Ch. 80. Although you have fallen in with some who are called Christians, but who do not admit this truth [the resurrection] and venture to blaspheme the God of Abraham and the God of Isaac and the God of Jacob,1 and who say that there is no resurrection of the dead and that their souls, when they die, are taken to heaven, be careful not to regard them as Christians. . . . But I and whoever are on all points right-minded Christians know that there will be a resurrection of the dead and a thousand years in Jerusalem, which will then be built, adorned, and enlarged as the prophets Ezekiel and Isaiah and the others declare.

Ch. 81. And, further, a certain man with us, named John, one of the Apostles of Christ, predicted by a revelation that was made to him that those who believed in our Christ would spend a thousand years in Jerusalem, and thereafter the general, or to speak briefly, the eternal resurrection and judgment of all men would likewise take place.

II. THE CHURCH AND THE WORLD

So long as chiliastic expectations were the basis of the Christian's hope and his judgment of the order of this present world, the Christian felt that he was but a stranger and sojourner in the world, and that his real home was the kingdom of Christ, soon to be established here on earth. With such a view the Christian would naturally define his relation to the world as being in it, yet not of it. As time passed, the opinion became more common that the kingdom of Christ was not a future world-order to be set up on His return, but the Church here on earth. This thought, which is the key to

1 Such were evidently Gnostics, as shown by their rejection of the God of the Jews.

the City of God by St. Augustine, was not to be found in the first century and a half of the Church.

Ep. ad Diognetum, 5, 6.

The Epistle to Diognetus is one of the choicest pieces of ante-Nicene literature. Although it is commonly included among the Apostolic Fathers, the date is uncertain, it is anonymous, and the reason for its inclusion is not clear. The weight of opinion is in favor of an early date. It was preserved in but one manuscript, which was unfortunately destroyed in 1870. The main themes of the epistle are the faith and manners of the Christians, and an attempt to explain the late appearance of Christianity in the world. The work, therefore, is of the nature of an apology, and should be compared with The Apology of Aristides. A translation of the epistle may be found in ANF, I, 23.

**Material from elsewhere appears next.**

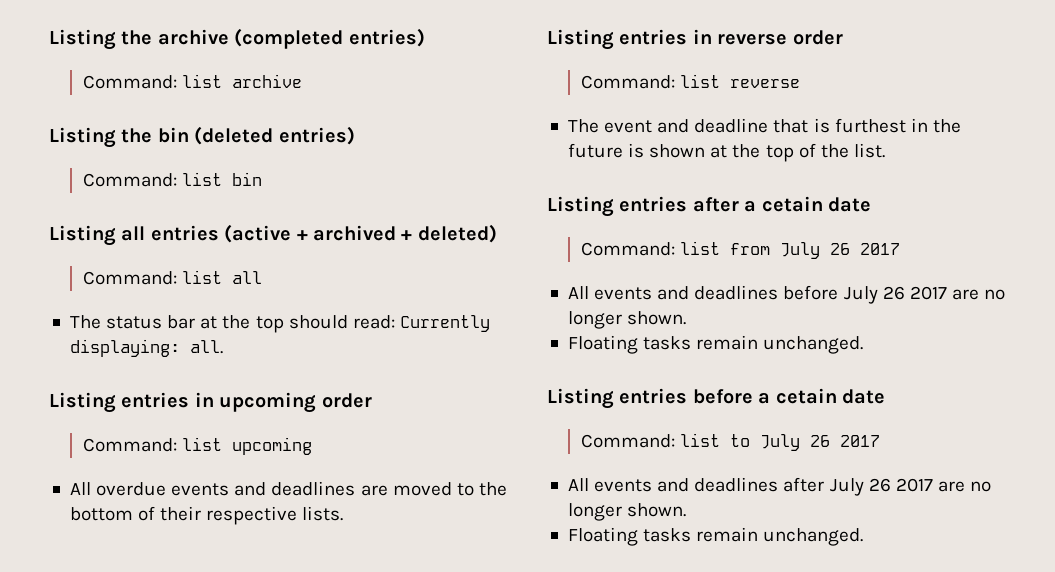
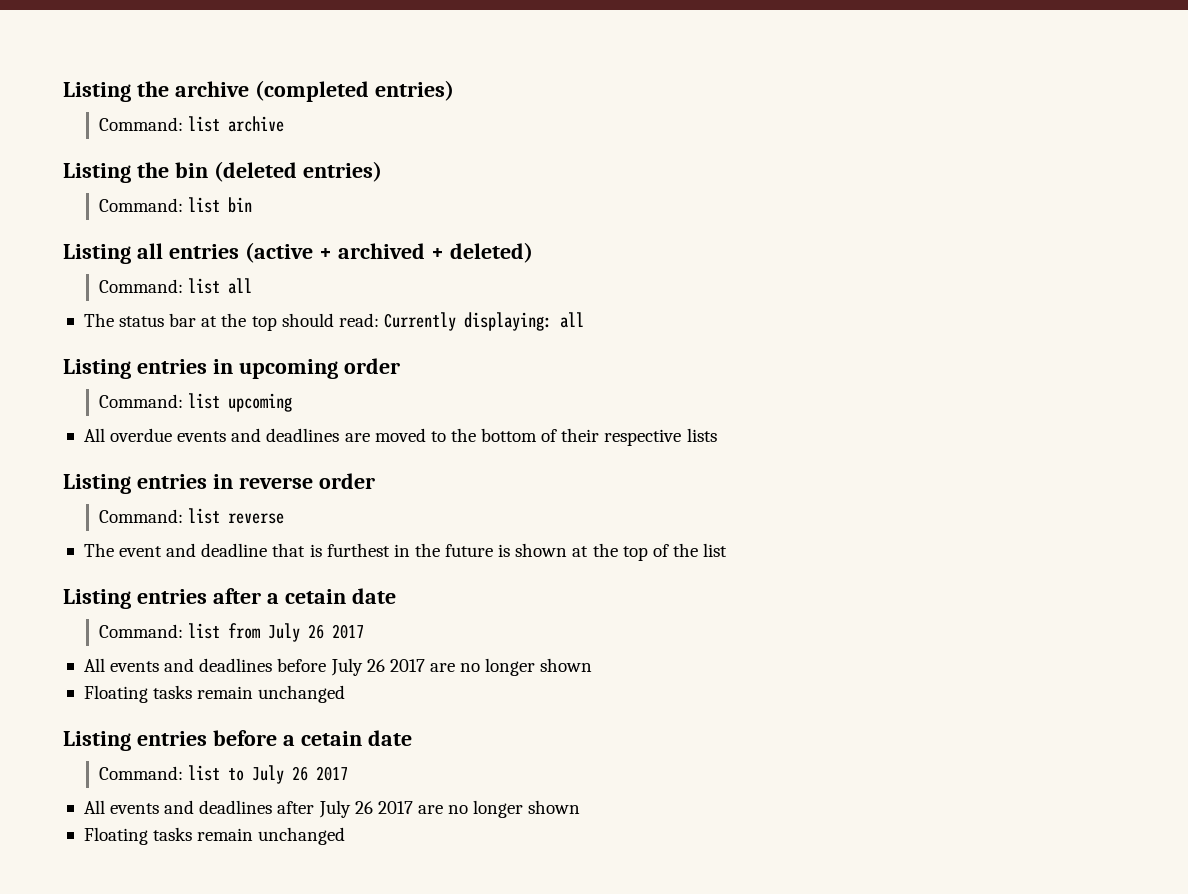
[189,340,223,354] all. -> [559,312,584,328] all
[302,506,344,521] lists. -> [686,428,717,442] lists
[853,143,885,158] list. -> [703,543,728,557] list
[627,311,687,325] [567,335,864,354] shown. // Floating tasks remain unchanged. -> [540,658,593,672] [83,685,346,703] shown // Floating tasks remain unchanged
[627,503,687,517] [567,527,864,546] shown. // Floating tasks remain unchanged. -> [528,800,581,814] [83,827,346,845] shown // Floating tasks remain unchanged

Ch. 5. The Christians are distinguished from other men neither by country, nor language, nor the customs which they observe. For they neither inhabit cities of their own, nor employ a peculiar form of speech, nor lead a life which is marked out by any singularity. The course of conduct which they follow has not been devised by any speculation or deliberation of inquisitive men; nor do they, like some, proclaim themselves the advocates of any merely human doctrines. But, inhabiting Greek as well as barbarian cities, according as the lot of each of them has been determined, and following the customs of the natives in respect to clothing, food, and the rest of their ordinary conduct, they display to us their wonderful and confessedly striking method of life. They dwell in their own countries, but simply as sojourners. As citizens, they share in all things with others, and yet endure all things as if foreigners. Every foreign country is to them as their native land, and every land of their birth as a land of strangers. They marry as do all; they beget children; but they do not commit abortion. They have a common table, but not a common bed. They are in the flesh, but they do not live after the flesh. They pass their days on earth, but they are the citizens of heaven. They obey the prescribed laws, and at the same time surpass the laws by their lives. They love all men, and are persecuted by all. They are unknown

and condemned; they are put to death and restored to life. They are poor, yet they make many rich; they are in lack of all things, and yet abound in all. They are dishonored, and yet in their very dishonor are glorified. They are evil-spoken of, and yet are justified. They are reviled and bless; they are insulted and repay insult with honor; they do good, yet are punished as evil-doers. When punished they rejoice as if quickened into life; they are assailed by the Jews as foreigners and are persecuted by the Greeks; yet those who hate them are unable to assign a reason for their hatred.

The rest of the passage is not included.